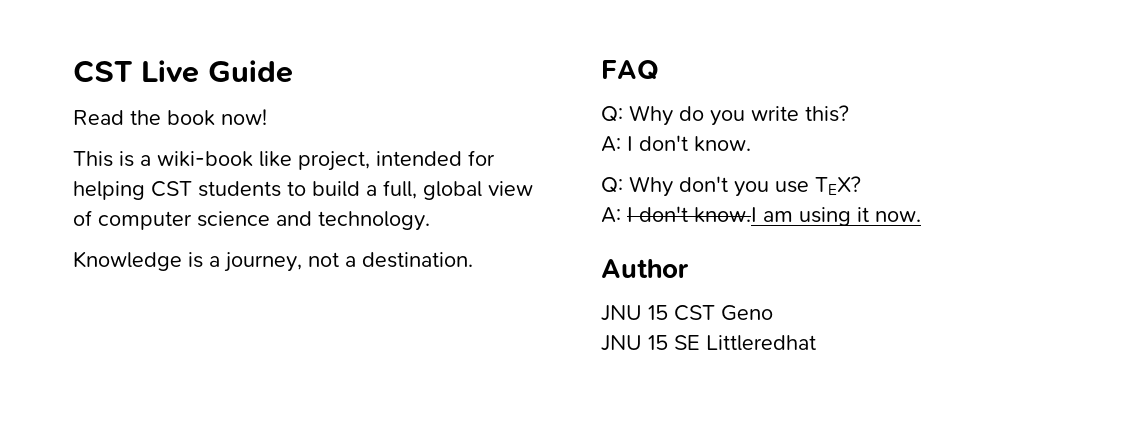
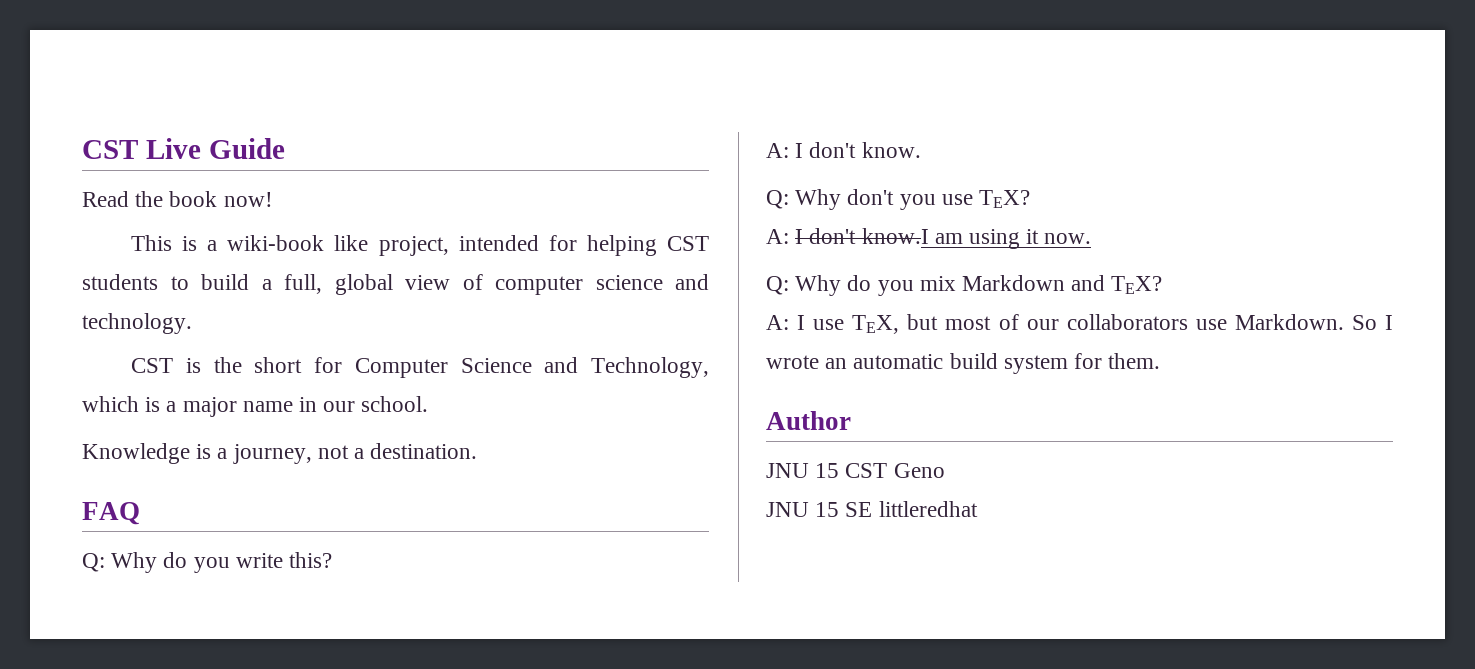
+ CST is the short for Computer Science and Technology, which is a major name in our school.
+ Q: Why do you mix Markdown and TEX?
+ A: I use TEX, but most of our collaborators use Markdown. So I wrote an automatic build system for them.
- JNU 15 SE Littleredhat
+ JNU 15 SE littleredhat

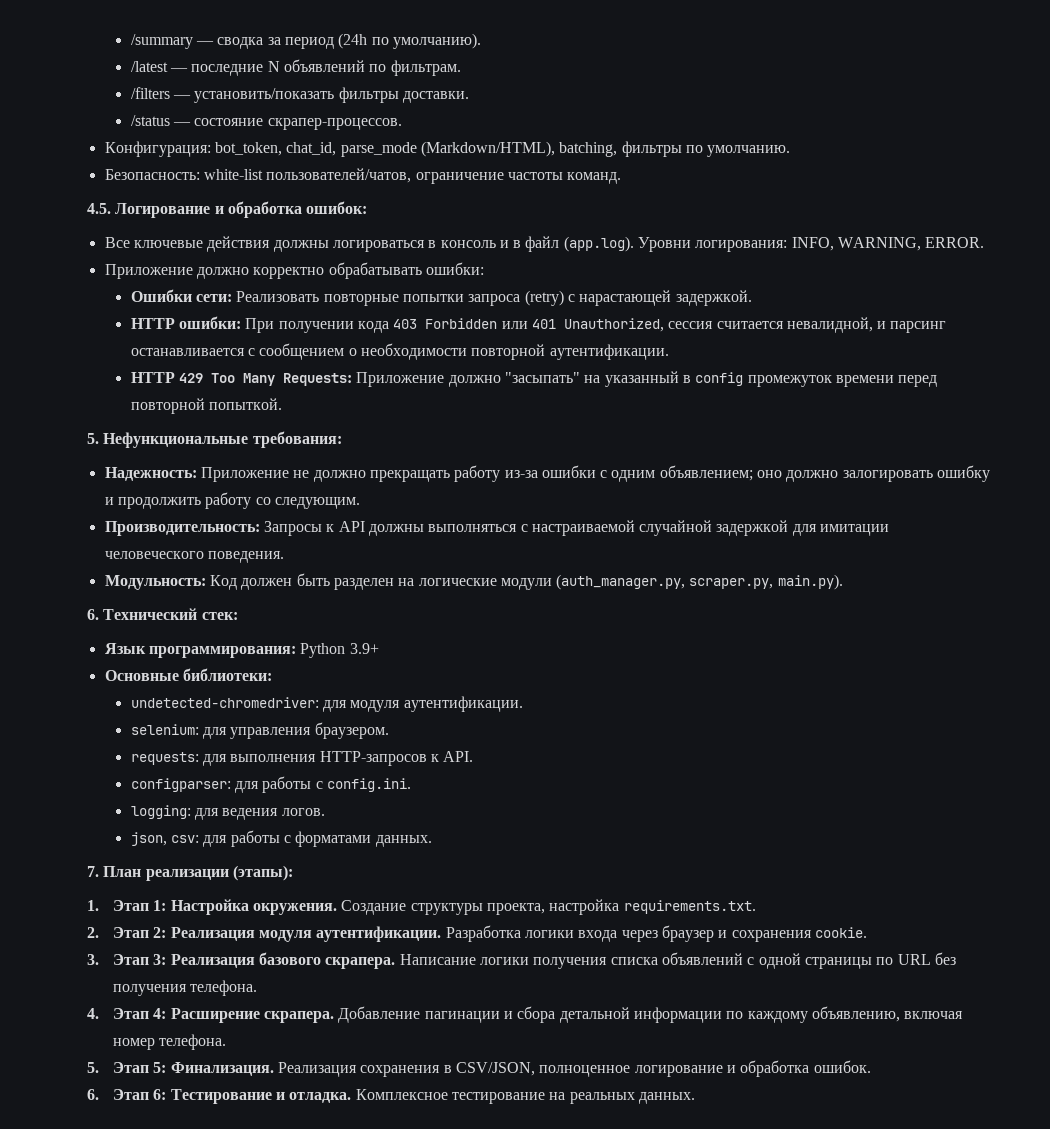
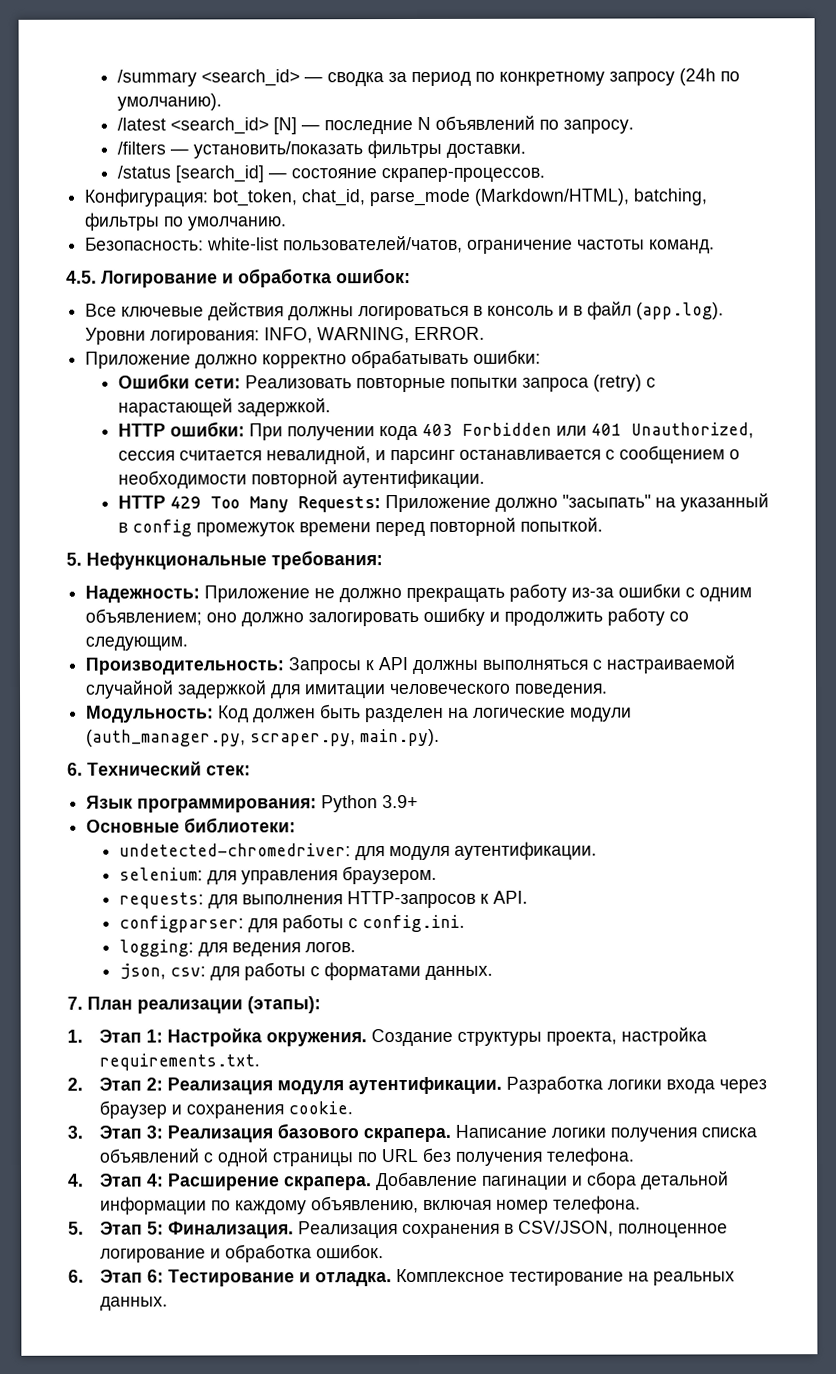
- /summary — сводка за период (24h по умолчанию).
+ /summary <search_id> — сводка за период по конкретному запросу (24h по умолчанию).
- /latest — последние N объявлений по фильтрам.
+ /latest <search_id> [N] — последние N объявлений по запросу.
- /status — состояние скрапер-процессов.
+ /status [search_id] — состояние скрапер-процессов.

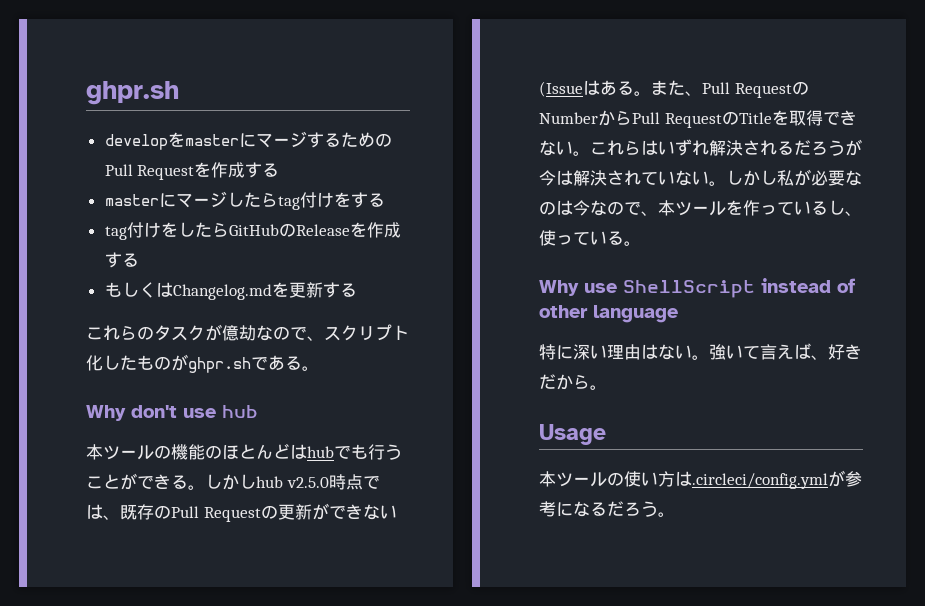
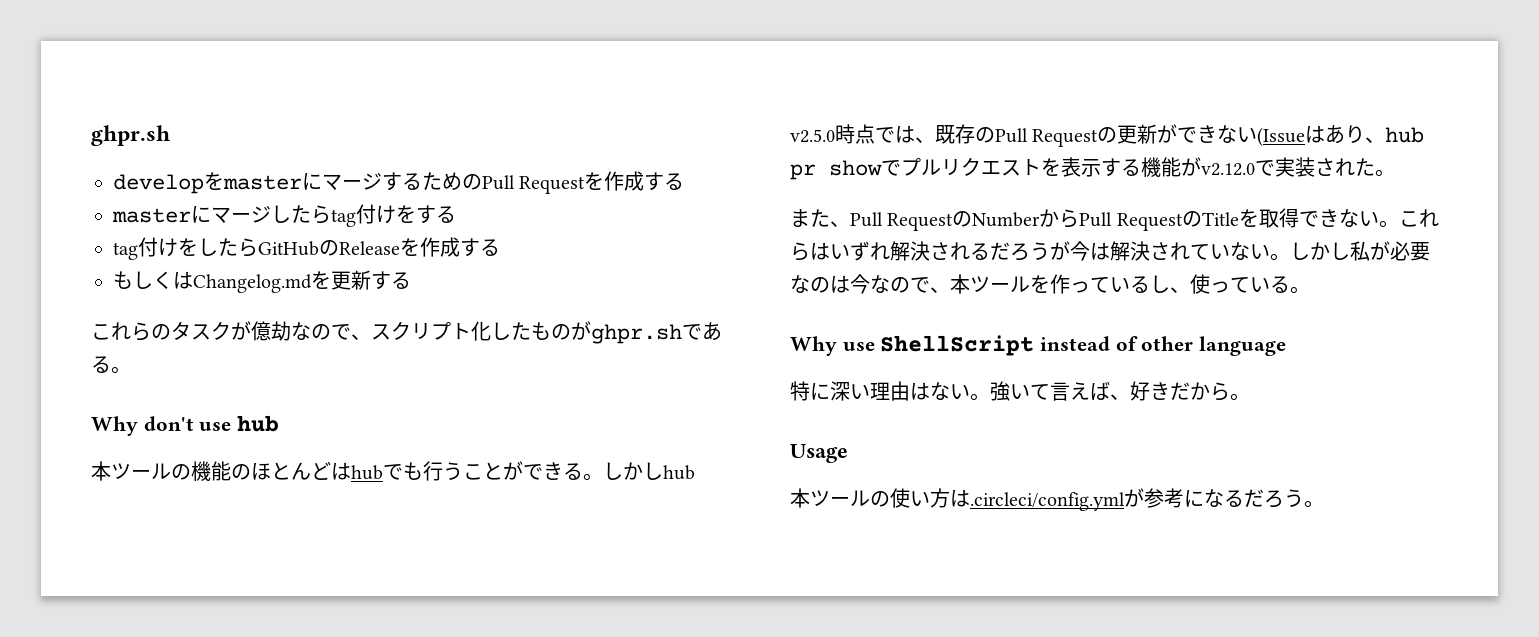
- しかしhub v2.5.0時点では、既存のPull Requestの更新ができない(Issueはある。また、Pull RequestのNumberからPull RequestのTitleを取得できない。
+ しかしhub v2.5.0時点では、既存のPull Requestの更新ができない(Issueはあり、hub pr showでプルリクエストを表示する機能がv2.12.0で実装された。
+ また、Pull RequestのNumberからPull RequestのTitleを取得できない。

::::

Restate the entries above word for word, keeping pictures out of the copy.

Solved problem
+ CST is the short for Computer Science and Technology, which is a major name in our school.
+ Q: Why do you mix Markdown and TEX?
+ A: I use TEX, but most of our collaborators use Markdown. So I wrote an automatic build system for them.
- JNU 15 SE Littleredhat
+ JNU 15 SE littleredhat

- /summary — сводка за период (24h по умолчанию).
+ /summary <search_id> — сводка за период по конкретному запросу (24h по умолчанию).
- /latest — последние N объявлений по фильтрам.
+ /latest <search_id> [N] — последние N объявлений по запросу.
- /status — состояние скрапер-процессов.
+ /status [search_id] — состояние скрапер-процессов.

- しかしhub v2.5.0時点では、既存のPull Requestの更新ができない(Issueはある。また、Pull RequestのNumberからPull RequestのTitleを取得できない。
+ しかしhub v2.5.0時点では、既存のPull Requestの更新ができない(Issueはあり、hub pr showでプルリクエストを表示する機能がv2.12.0で実装された。
+ また、Pull RequestのNumberからPull RequestのTitleを取得できない。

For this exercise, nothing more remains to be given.